◆ **Aim of the task**: Without including any pictures, reproduce all the lines below word for word.

(Extracted records)
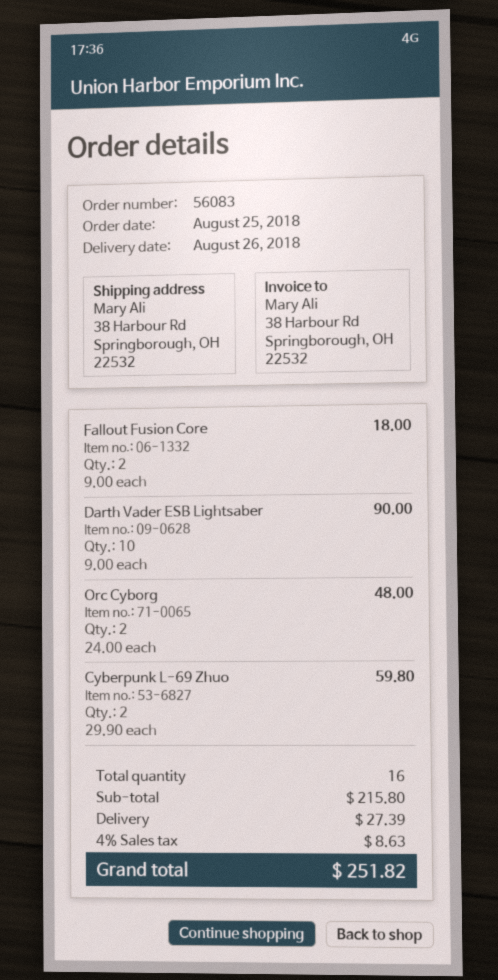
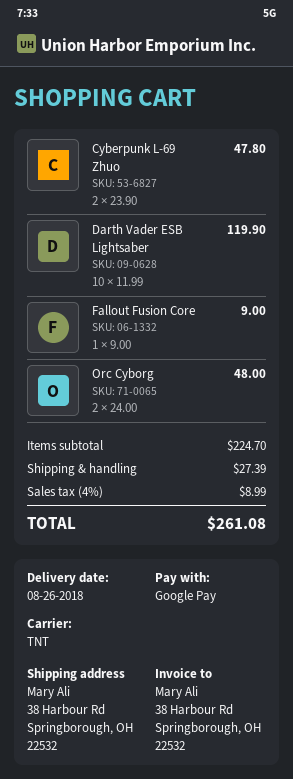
Fallout Fusion Core: 2 x 9.00 = 18.00 -> 1 x 9.00 = 9.00
Darth Vader ESB Lightsaber: 10 x 9.00 = 90.00 -> 10 x 11.99 = 119.90
Cyberpunk L-69 Zhuo: 2 x 29.90 = 59.80 -> 2 x 23.90 = 47.80
subtotal: 215.80 -> 224.70
tax: 4% = 8.63 -> 4% = 8.99
total: 251.82 -> 261.08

◆ **Result**:
Fallout Fusion Core: 2 x 9.00 = 18.00 -> 1 x 9.00 = 9.00
Darth Vader ESB Lightsaber: 10 x 9.00 = 90.00 -> 10 x 11.99 = 119.90
Cyberpunk L-69 Zhuo: 2 x 29.90 = 59.80 -> 2 x 23.90 = 47.80
subtotal: 215.80 -> 224.70
tax: 4% = 8.63 -> 4% = 8.99
total: 251.82 -> 261.08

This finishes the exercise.